Gott hat dir nämlich Mund und Zunge dazu gegeben, damit du Ihm dankst, damit du den Nächsten erbaust.

Gleichwie nämlich das Salböl seinen lieblichen Duft denen verleiht, welche damit in Berührung kommen, so auch eine gute Rede. Deshalb heißt es auch in der Schrift: „Eine ausgegossene Salbe ist dein Name“ (Hl 1,2). Der Apostel wollte es bewirken, dass sie ständig jenen Wohlgeruch ausatmen.

Siehst du, wie er seine stete Mahnung auch hier wiederholt, indem er einen jeden beauftragt, nach seinen Kräften den Nächsten zu erbauen?

Heilmittel: Gebet und Aussöhnung

Gewöhnen wir unseren Mund an ehrbare Reden! Daraus erwächst reiner Gewinn, aus dem Schmähen dagegen großer Schaden. Kein Geldaufwand ist dabei nötig. Verschließen wir ihn mit Tür und Riegel! Verzehren wir uns, wenn je ein beleidigendes Wort unseren Zähnen entschlüpfen sollte! Bitten wir Gott, bitten wir den Beschimpften um Verzeihung, halten wir das nicht unter unserer Würde! Wir haben uns selbst getroffen, nicht den anderen; wir haben uns selbst verletzt, nicht den anderen. Wenden wir das Heilmittel an: das Gebet und die Aussöhnung mit dem Beleidigten!

Wenn wir schon in den Reden uns so großer Vorsicht befleißigen, so wollen wir uns in den Handlungen feste Schranken setzen!

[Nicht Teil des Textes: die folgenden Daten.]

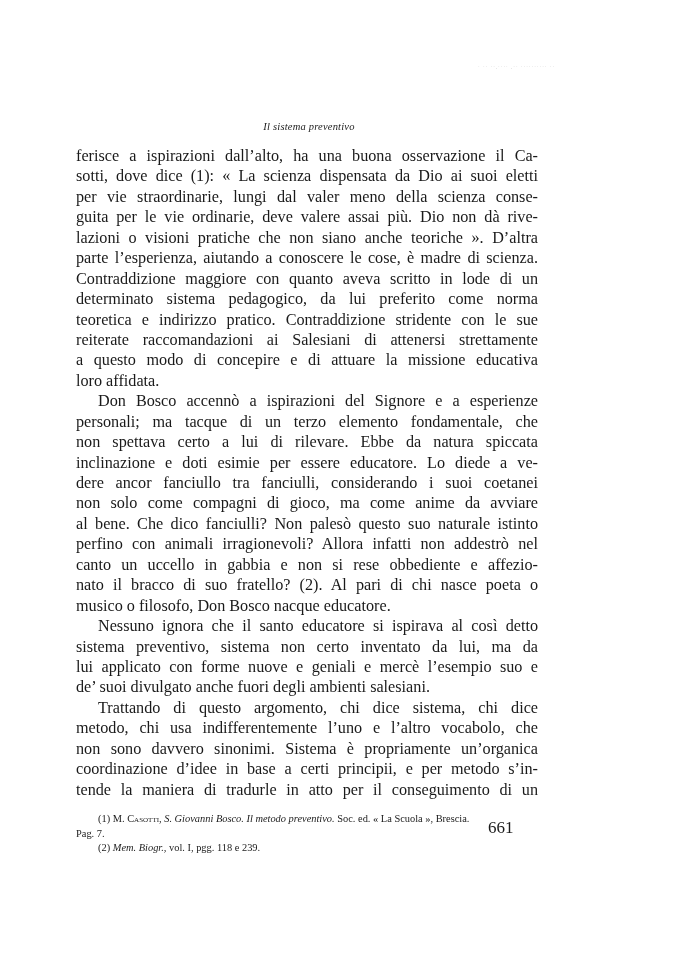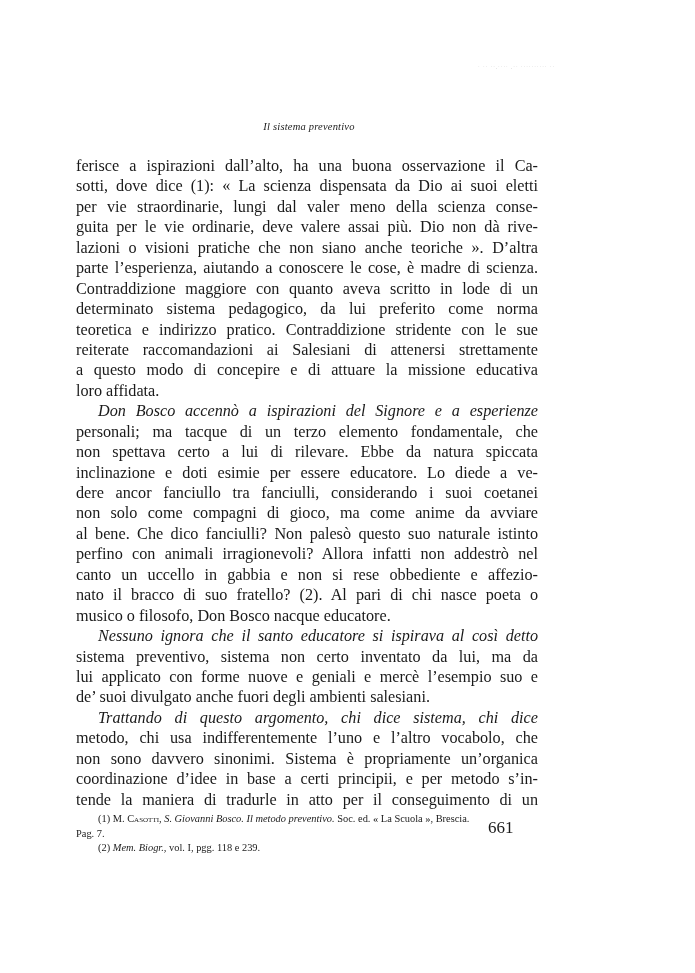"ferisce a ispirazioni dall’alto, ha" .body-text { top: 156px -> 146px }
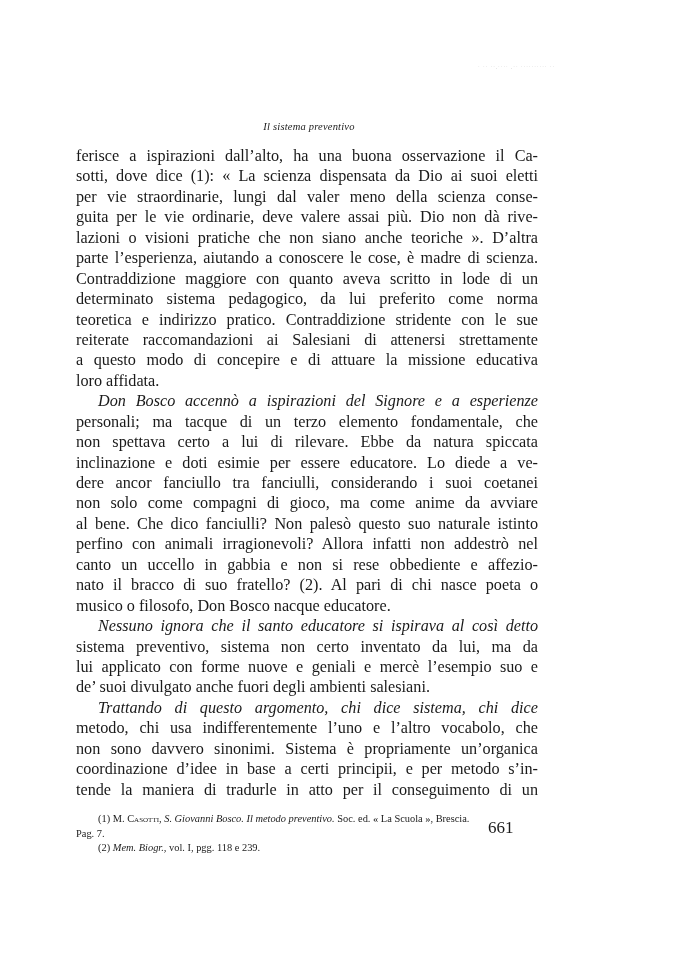"Don Bosco accennò a ispirazioni" .line.indent { font-style: italic -> none }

Und haben wir Freunde, sie seien wer immer, wenn sie jemanden schmä­hen oder beschim­pfen, so fordere von ihnen, dass sie auch Genug­tuung leisten! Ler­nen wir überhaupt, dass solches Sün­de ist; sind wir zu dieser Erkenntnis ge­langt, so wer­den wir es bald unter­lassen.

Der Gott des Frie­dens aber bewahre euren Sinn und eure Zunge und befestige sie mit seiner Furcht wie mit einer sichern Schutzwehr, in Christus Jesus, mit welchem dem Vater gleichwie dem Heiligen Geiste Herrlichkeit, Macht und Ehre sei, jetzt und allezeit und in alle Ewigkeit! Amen.

Quelle: Kommentar zum Brief des hl. Paulus an die Epheser (In epistulam ad Ephesios commentarius), XIV. Homilie, Bibliothek der Kirchenväter & CFM.SCJ Archiv Yaoundé, Bild: Screens.